◆ Data section
[Start of section]
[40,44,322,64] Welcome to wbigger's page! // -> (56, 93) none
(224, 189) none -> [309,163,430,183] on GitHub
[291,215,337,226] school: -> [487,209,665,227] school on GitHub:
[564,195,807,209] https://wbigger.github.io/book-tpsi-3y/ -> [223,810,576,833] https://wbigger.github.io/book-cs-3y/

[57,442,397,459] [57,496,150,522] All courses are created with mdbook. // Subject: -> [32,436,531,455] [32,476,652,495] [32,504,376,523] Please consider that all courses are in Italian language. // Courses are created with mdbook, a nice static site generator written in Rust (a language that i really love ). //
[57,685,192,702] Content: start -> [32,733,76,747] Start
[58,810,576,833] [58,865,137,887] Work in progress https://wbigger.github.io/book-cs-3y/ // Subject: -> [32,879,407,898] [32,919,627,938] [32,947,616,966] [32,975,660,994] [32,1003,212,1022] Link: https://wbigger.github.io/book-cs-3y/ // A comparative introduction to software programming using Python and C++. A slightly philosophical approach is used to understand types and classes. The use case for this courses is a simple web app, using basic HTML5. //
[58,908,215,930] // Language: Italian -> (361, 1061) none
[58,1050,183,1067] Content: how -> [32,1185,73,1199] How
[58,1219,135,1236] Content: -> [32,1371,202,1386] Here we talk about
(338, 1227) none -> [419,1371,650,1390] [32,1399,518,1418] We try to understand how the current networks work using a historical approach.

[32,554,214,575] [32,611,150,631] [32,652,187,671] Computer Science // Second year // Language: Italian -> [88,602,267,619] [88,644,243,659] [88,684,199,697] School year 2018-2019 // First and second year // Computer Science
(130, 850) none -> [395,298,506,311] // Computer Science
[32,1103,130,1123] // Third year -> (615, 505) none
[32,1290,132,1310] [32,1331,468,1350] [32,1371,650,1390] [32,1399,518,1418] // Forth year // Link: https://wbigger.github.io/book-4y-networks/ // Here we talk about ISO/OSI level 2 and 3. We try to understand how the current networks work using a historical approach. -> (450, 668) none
[End of section]
[Start of section]
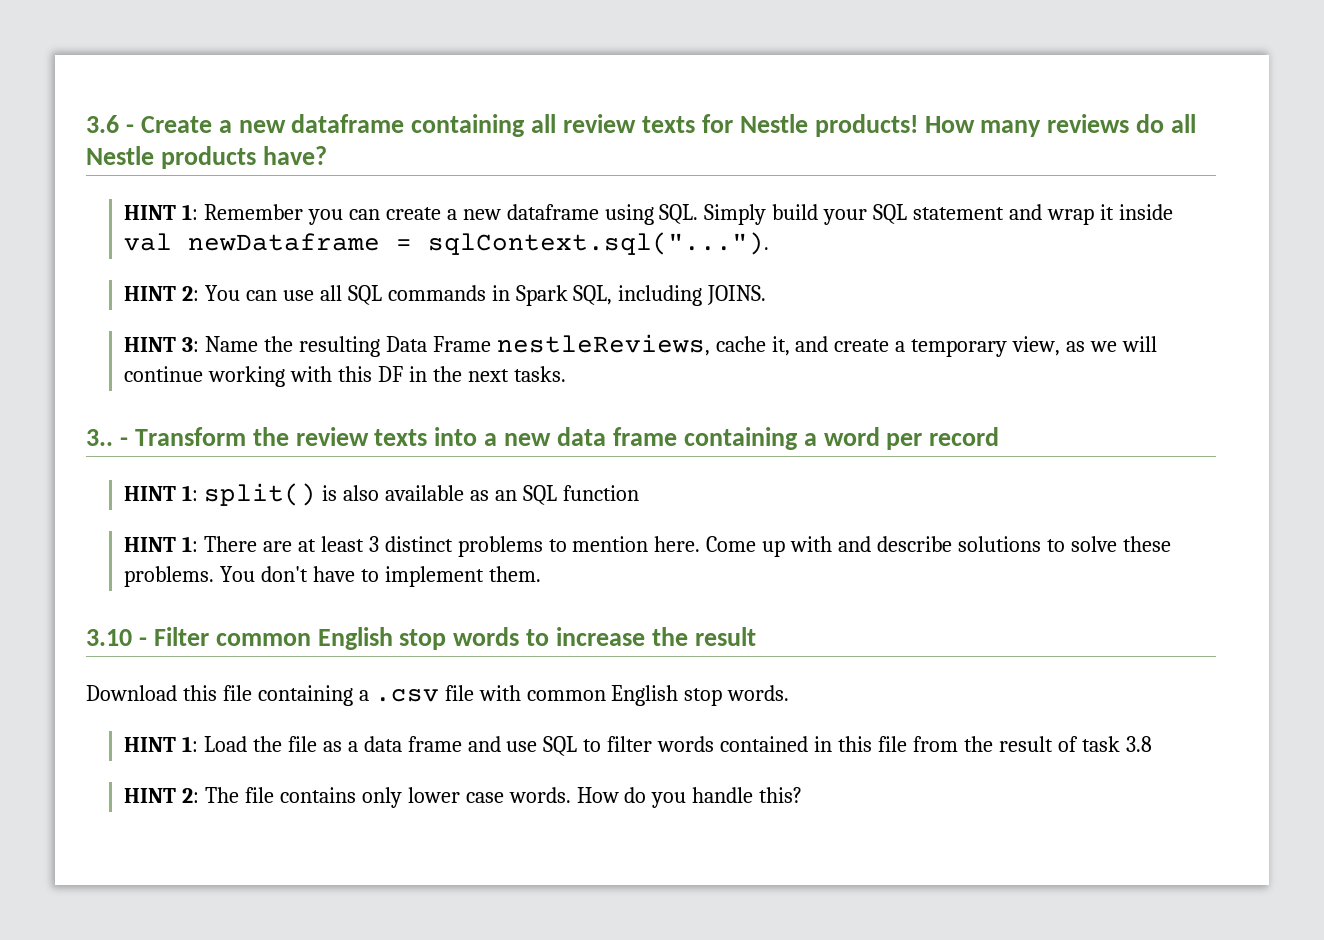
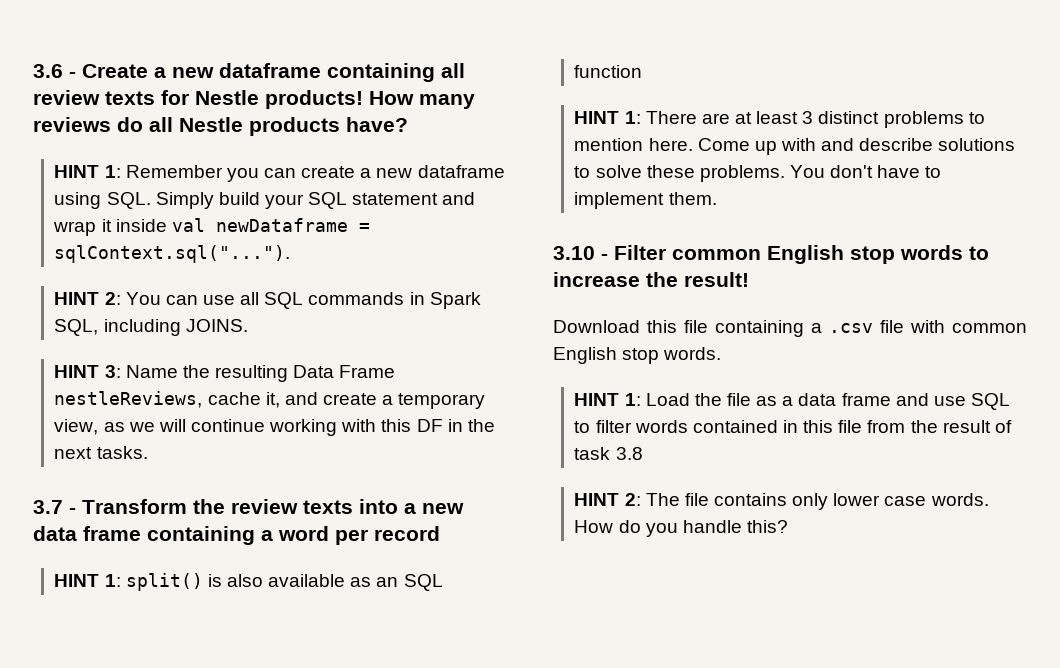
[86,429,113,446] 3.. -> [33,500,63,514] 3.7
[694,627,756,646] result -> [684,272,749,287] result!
[End of section]
◆ Work order
Go through the lines above. Select every one that has the string "about".

◆ Expected answer
[58,1219,135,1236] Content: -> [32,1371,202,1386] Here we talk about
[32,1290,132,1310] [32,1331,468,1350] [32,1371,650,1390] [32,1399,518,1418] // Forth year // Link: https://wbigger.github.io/book-4y-networks/ // Here we talk about ISO/OSI level 2 and 3. We try to understand how the current networks work using a historical approach. -> (450, 668) none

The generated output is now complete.